◆ Task
Write out word for word the lines from the one holding "[167,352,217,368] Kaggle. ->" through the end of the data, and only those lines. Pictures stay out.

◆ Supplied records
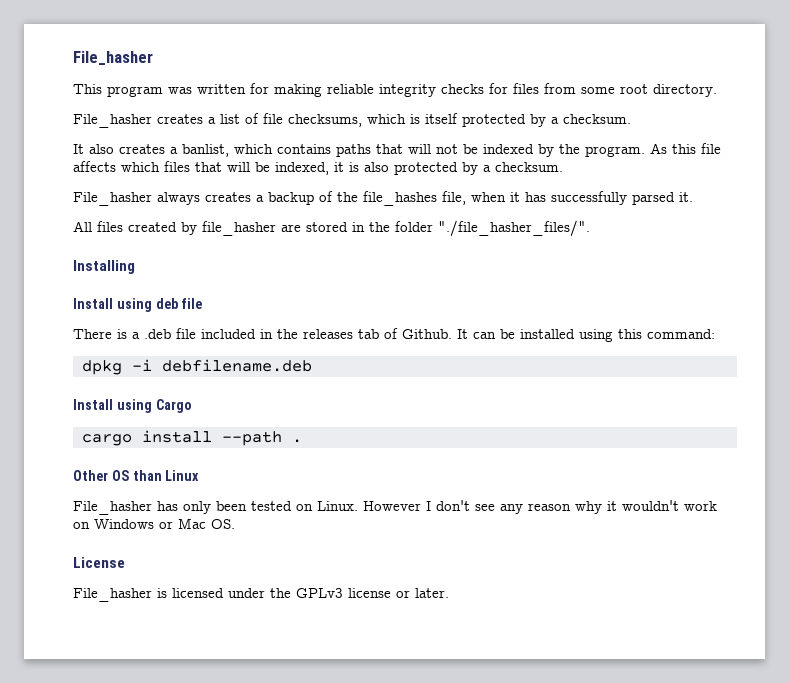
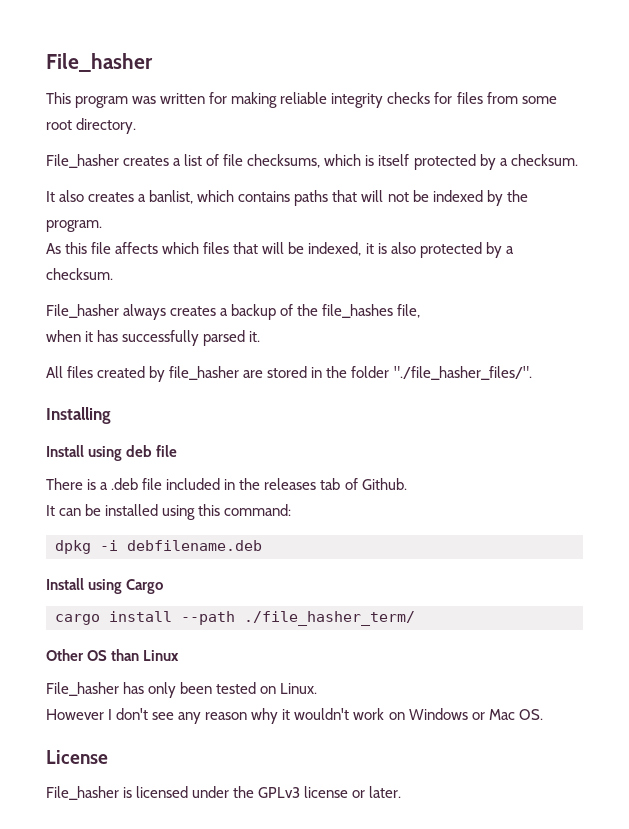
(645, 151) none -> (102, 226) //
(466, 198) none -> (421, 311) //
(452, 334) none -> (407, 484) //
[291,439,302,443] . -> [244,611,415,626] ./file_hasher_term/
(358, 506) none -> (318, 688) //

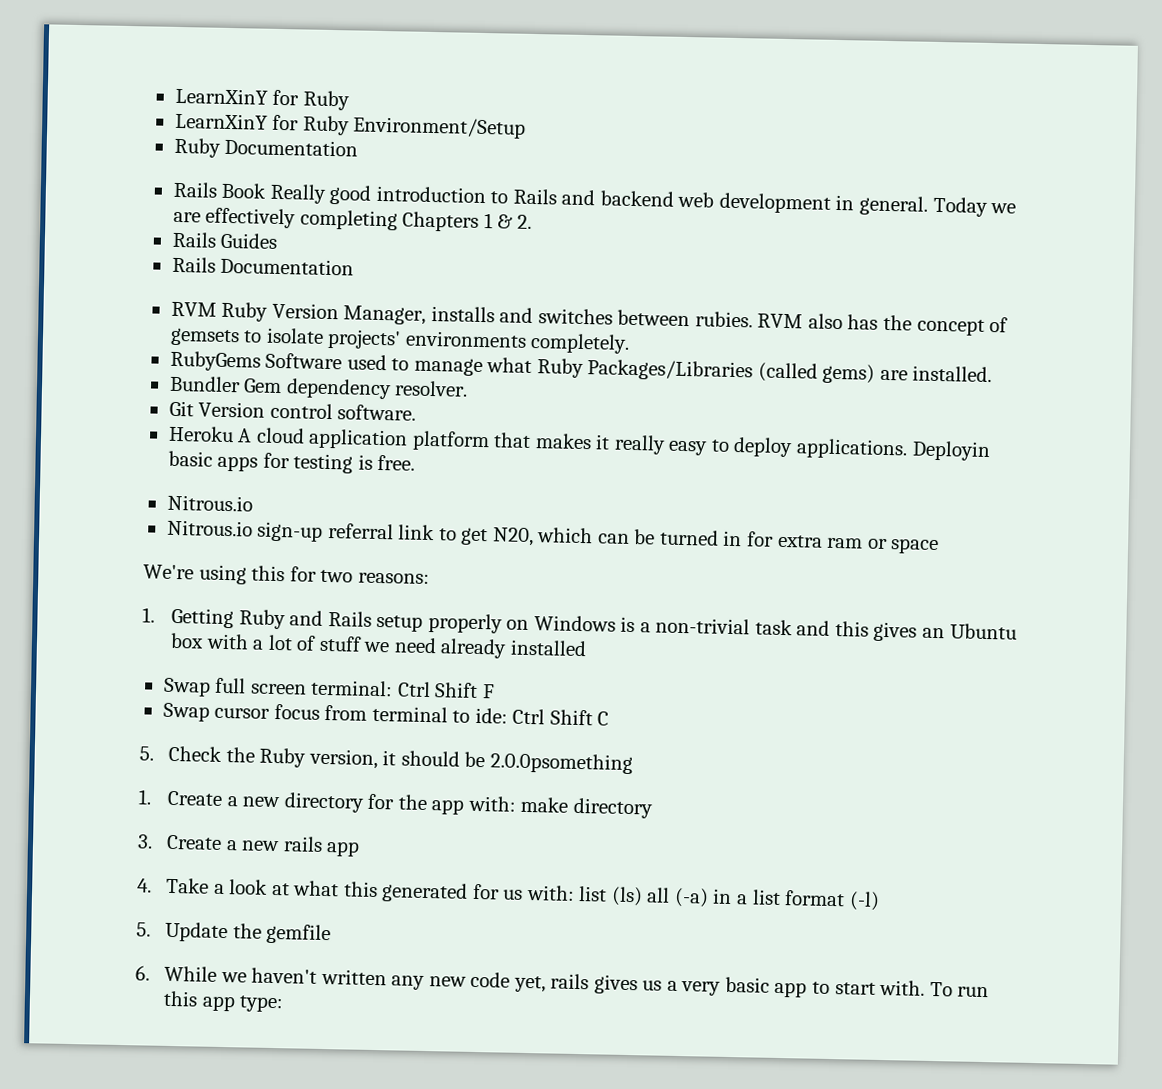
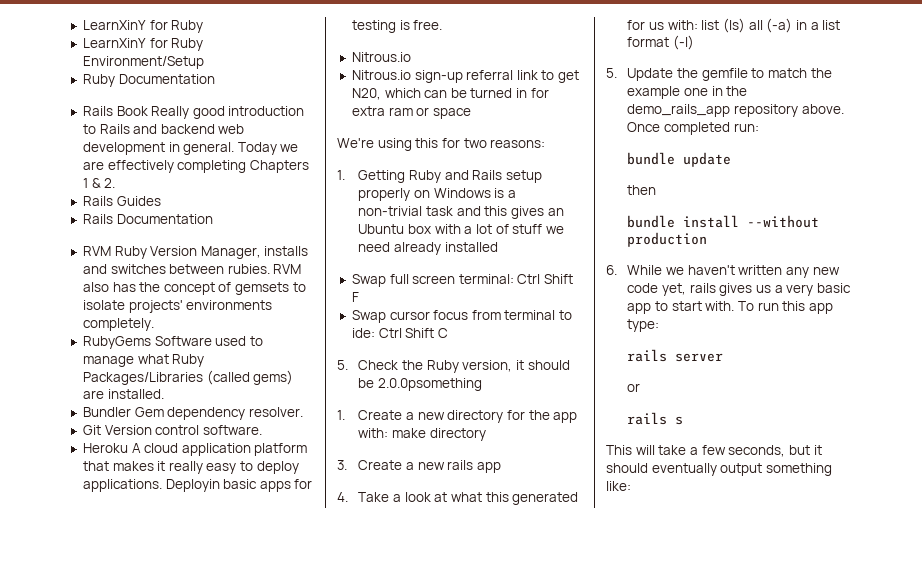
(332, 934) none -> [751,68,832,78] [627,86,748,99] [627,104,844,117] [627,122,759,135] [627,152,732,167] [627,185,657,195] [627,215,820,228] [627,232,708,247] to match the example one in the demo_rails_app repository above. Once completed run: // bundle update // then // bundle install --without production
(285, 1004) none -> [627,349,724,362] [627,383,641,392] [627,412,684,425] [606,445,822,457] [606,463,832,476] [606,481,631,491] // rails server // or // rails s // This will take a few seconds, but it should eventually output something like:

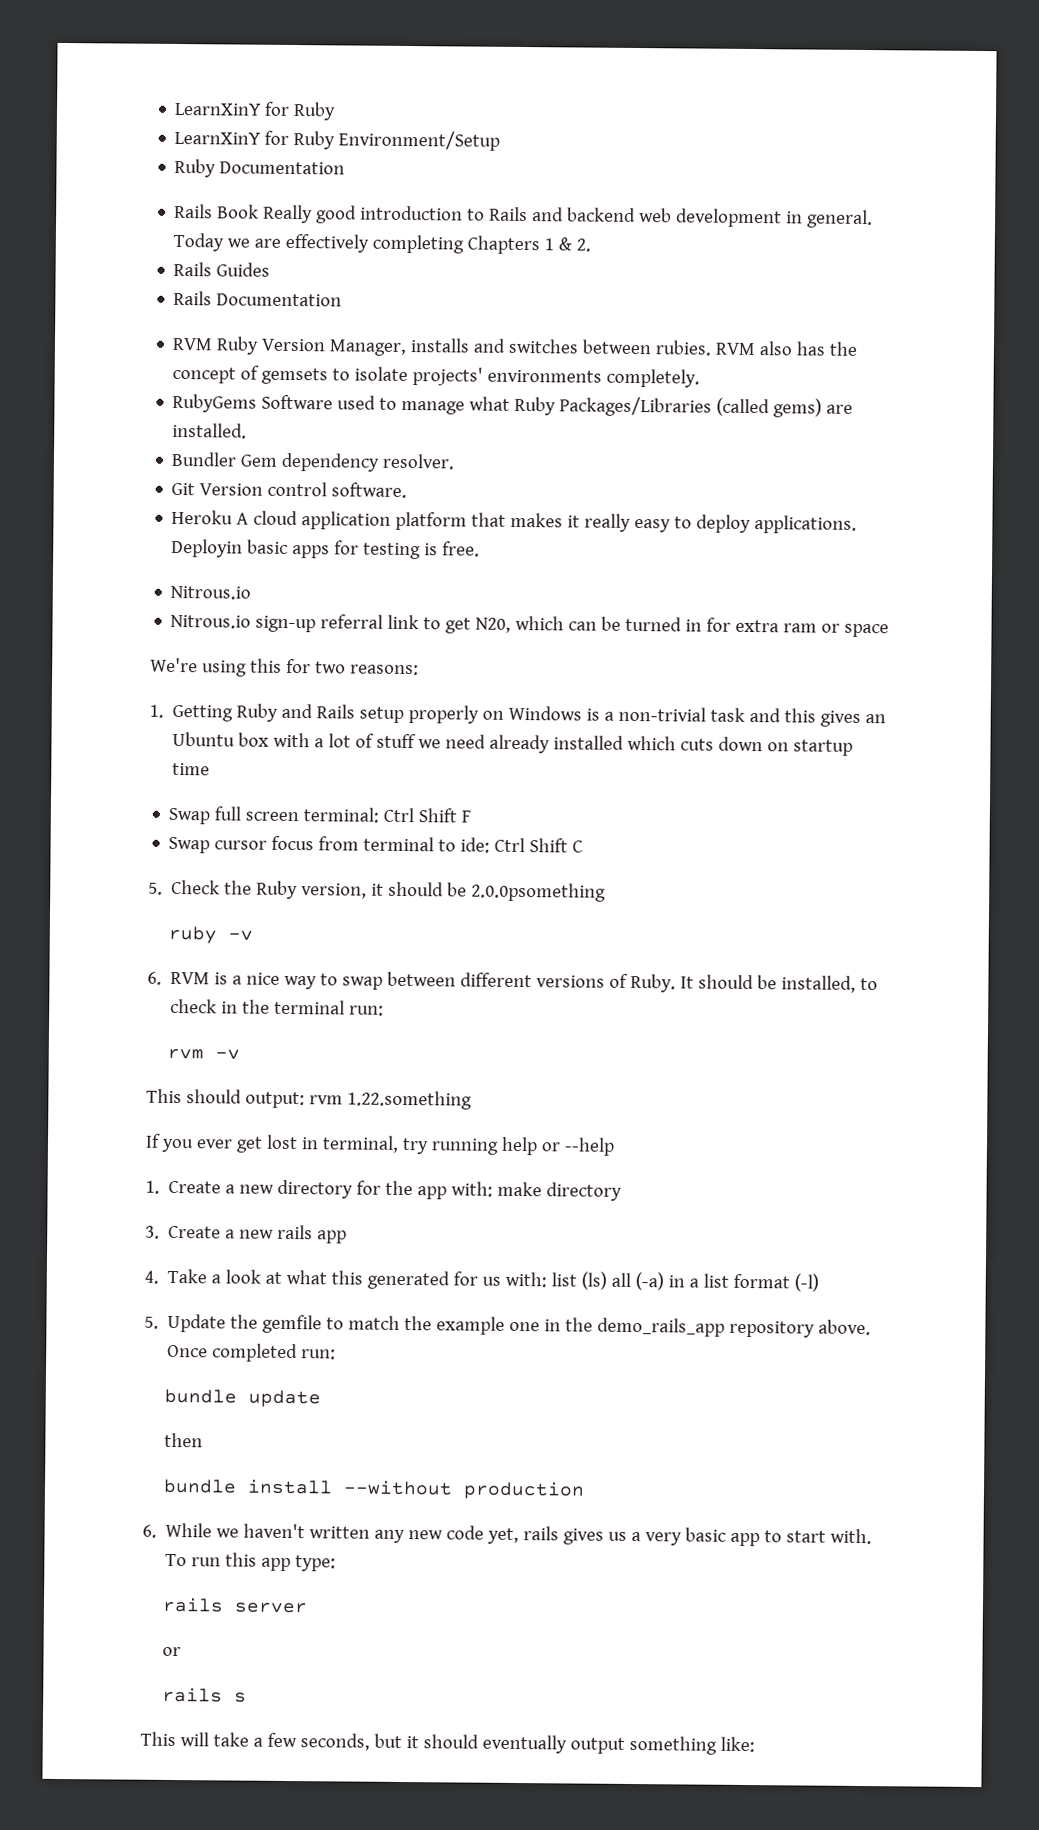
(498, 247) none -> [627,735,854,756] [172,762,211,776] which cuts down on startup time
(483, 384) none -> [167,925,253,944] [147,971,879,993] [170,998,385,1016] [166,1048,240,1060] [146,1088,472,1110] [145,1133,615,1156] // ruby -v // 6. RVM is a nice way to swap between different versions of Ruby. It should be installed, to check in the terminal run: // rvm -v // This should output: rvm 1.22.something // If you ever get lost in terminal, try running help or --help

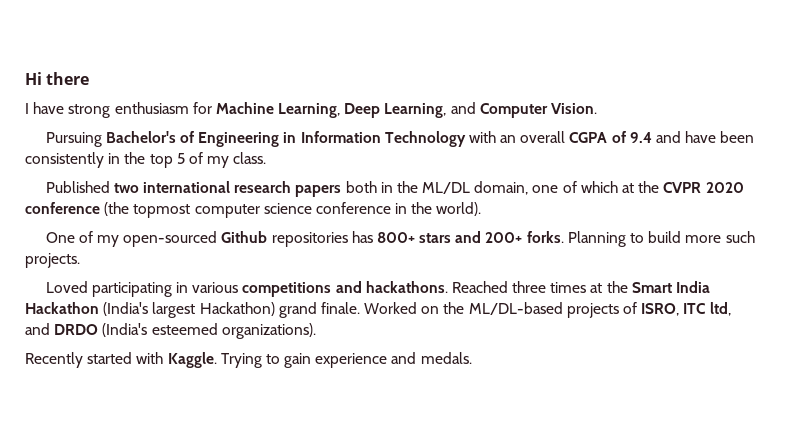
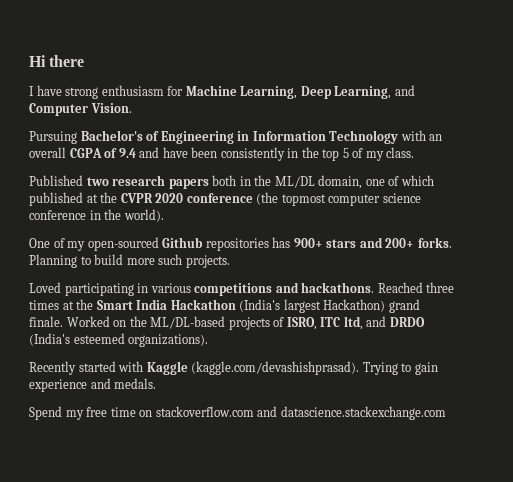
[142,181,230,193] international -> (109, 181) none
(618, 187) none -> [29,192,83,206] published
[376,232,415,243] 800+ -> [293,238,323,248] 900+
[167,352,217,368] Kaggle. -> [146,361,360,375] Kaggle (kaggle.com/devashishprasad).
(472, 358) none -> [29,406,446,420] // Spend my free time on stackoverflow.com and datascience.stackexchange.com

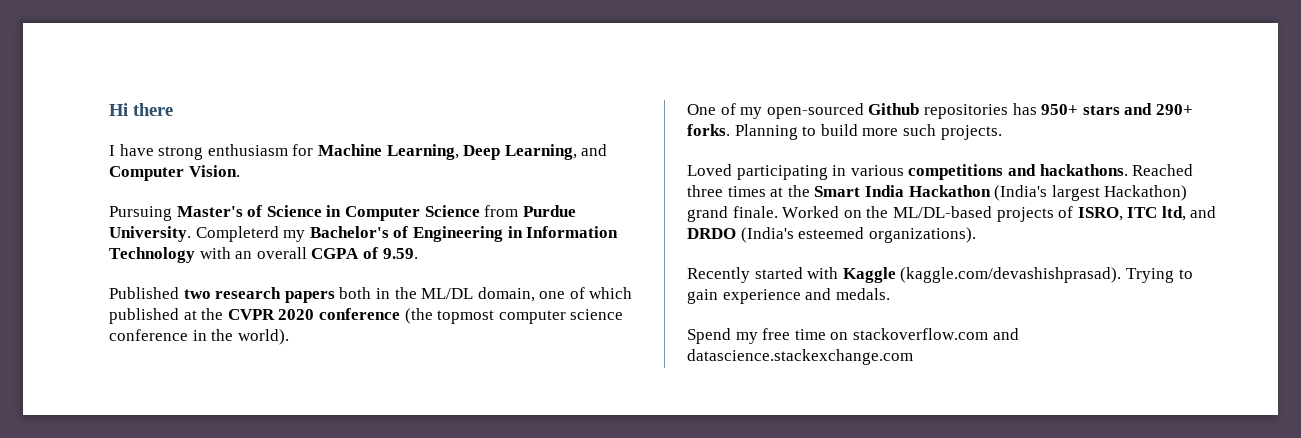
(77, 137) none -> [176,205,576,221] [109,226,306,242] Master's of Science in Computer Science from Purdue University. Completerd my
[118,147,415,161] 9.4 and have been consistently in the top 5 of my class. -> [382,248,418,259] 9.59.
[293,238,323,248] 900+ -> [1041,104,1079,115] 950+
[385,238,415,248] 200+ -> [1155,104,1193,115] 290+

◆ Solution to this exercise
[167,352,217,368] Kaggle. -> [146,361,360,375] Kaggle (kaggle.com/devashishprasad).
(472, 358) none -> [29,406,446,420] // Spend my free time on stackoverflow.com and datascience.stackexchange.com

(77, 137) none -> [176,205,576,221] [109,226,306,242] Master's of Science in Computer Science from Purdue University. Completerd my
[118,147,415,161] 9.4 and have been consistently in the top 5 of my class. -> [382,248,418,259] 9.59.
[293,238,323,248] 900+ -> [1041,104,1079,115] 950+
[385,238,415,248] 200+ -> [1155,104,1193,115] 290+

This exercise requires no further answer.